-- To do --
Please print the entries exactly, omitting each image.

(Version difference data)
- Opening Delimiter -
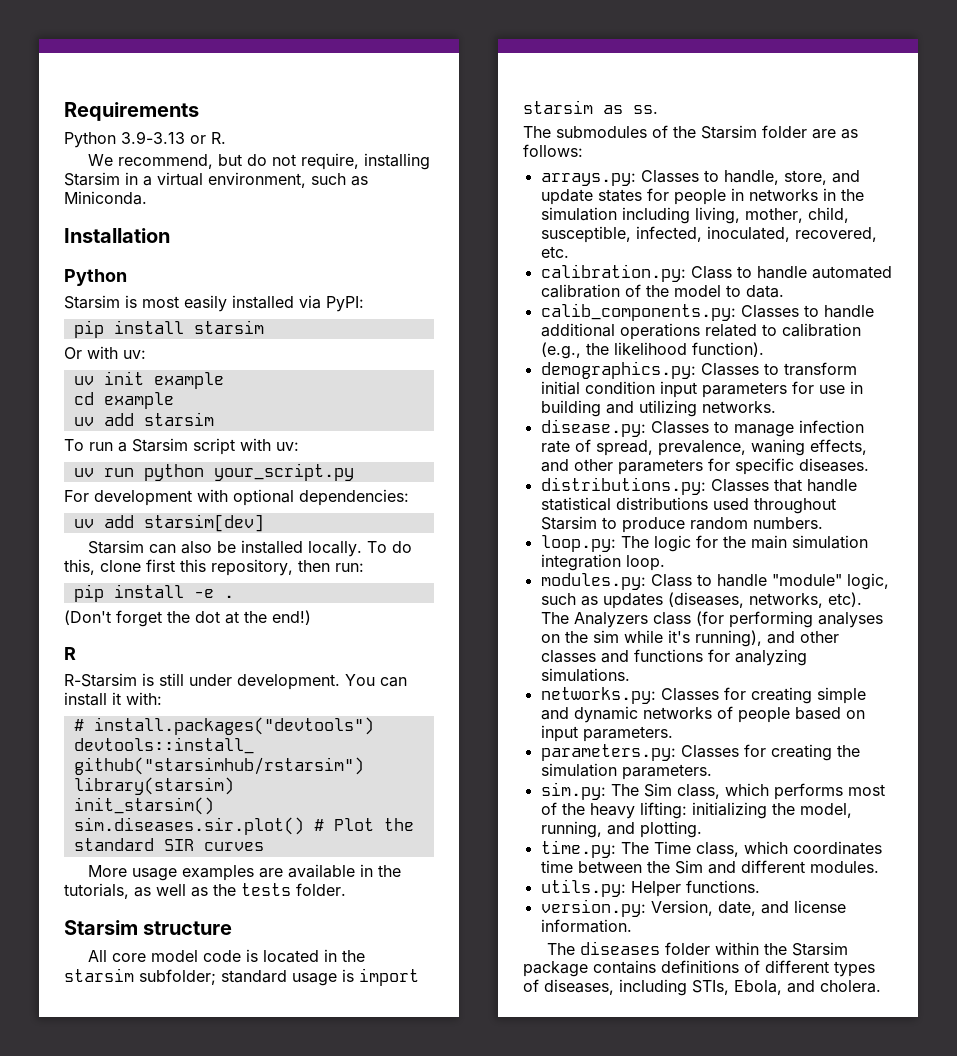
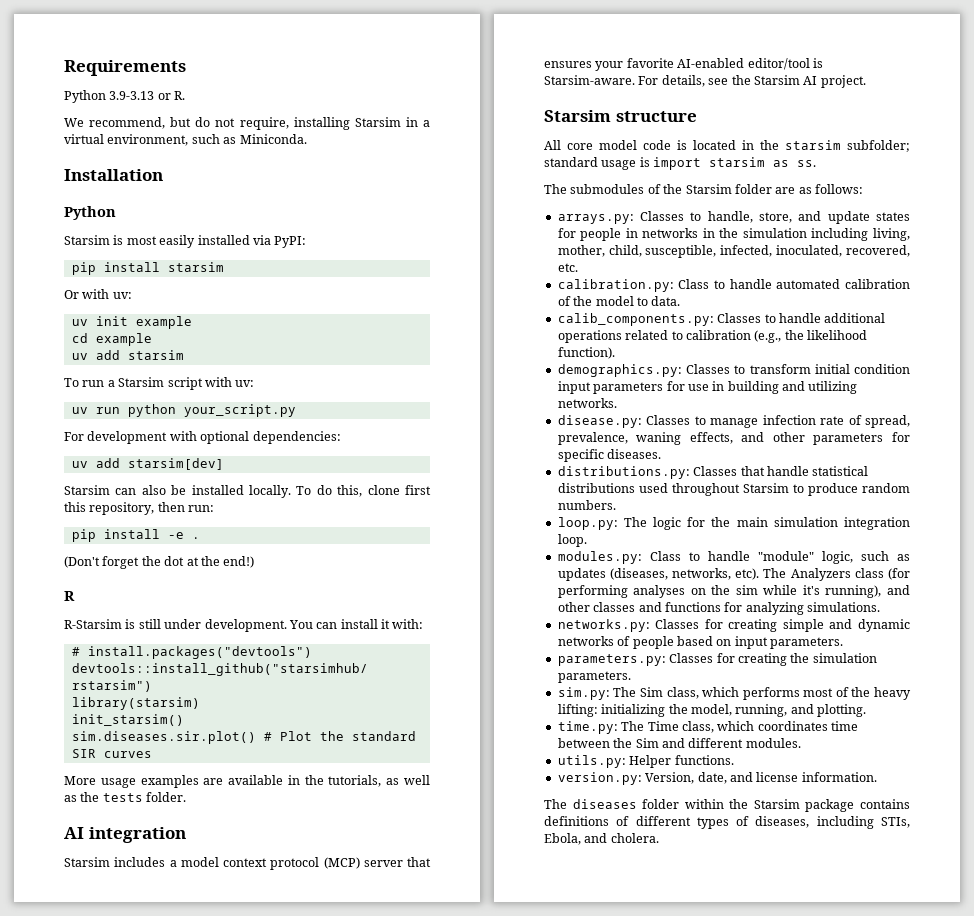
+ AI integration
+ Starsim includes a model context protocol (MCP) server that ensures your favorite AI-enabled editor/tool is Starsim-aware. For details, see the Starsim AI project.

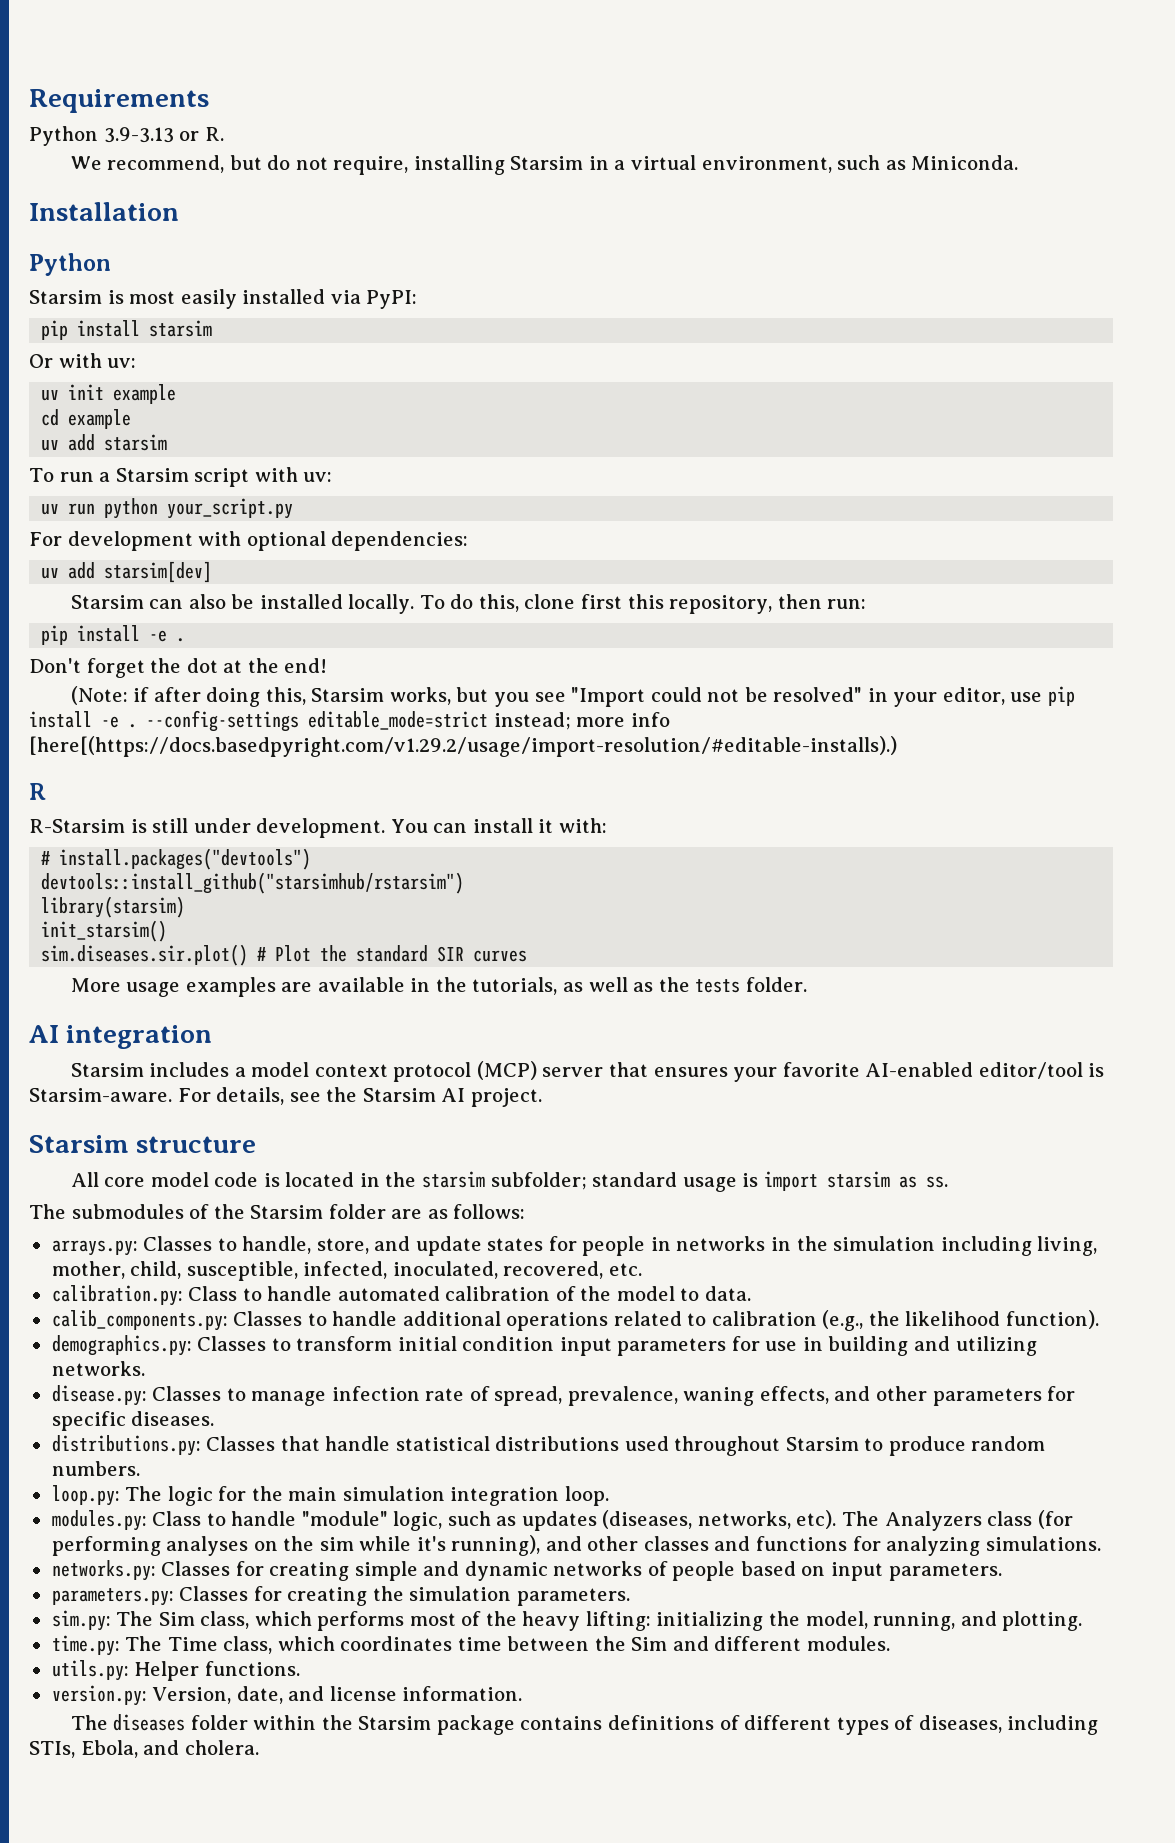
- (Don't forget the dot at the end!)
+ Don't forget the dot at the end!
+ (Note: if after doing this, Starsim works, but you see "Import could not be resolved" in your editor, use pip install -e . --config-settings editable_mode=strict instead; more info [here[(https://docs.basedpyright.com/v1.29.2/usage/import-resolution/#editable-installs).)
- Closing Delimiter -
-- Exercise answer --
+ AI integration
+ Starsim includes a model context protocol (MCP) server that ensures your favorite AI-enabled editor/tool is Starsim-aware. For details, see the Starsim AI project.

- (Don't forget the dot at the end!)
+ Don't forget the dot at the end!
+ (Note: if after doing this, Starsim works, but you see "Import could not be resolved" in your editor, use pip install -e . --config-settings editable_mode=strict instead; more info [here[(https://docs.basedpyright.com/v1.29.2/usage/import-resolution/#editable-installs).)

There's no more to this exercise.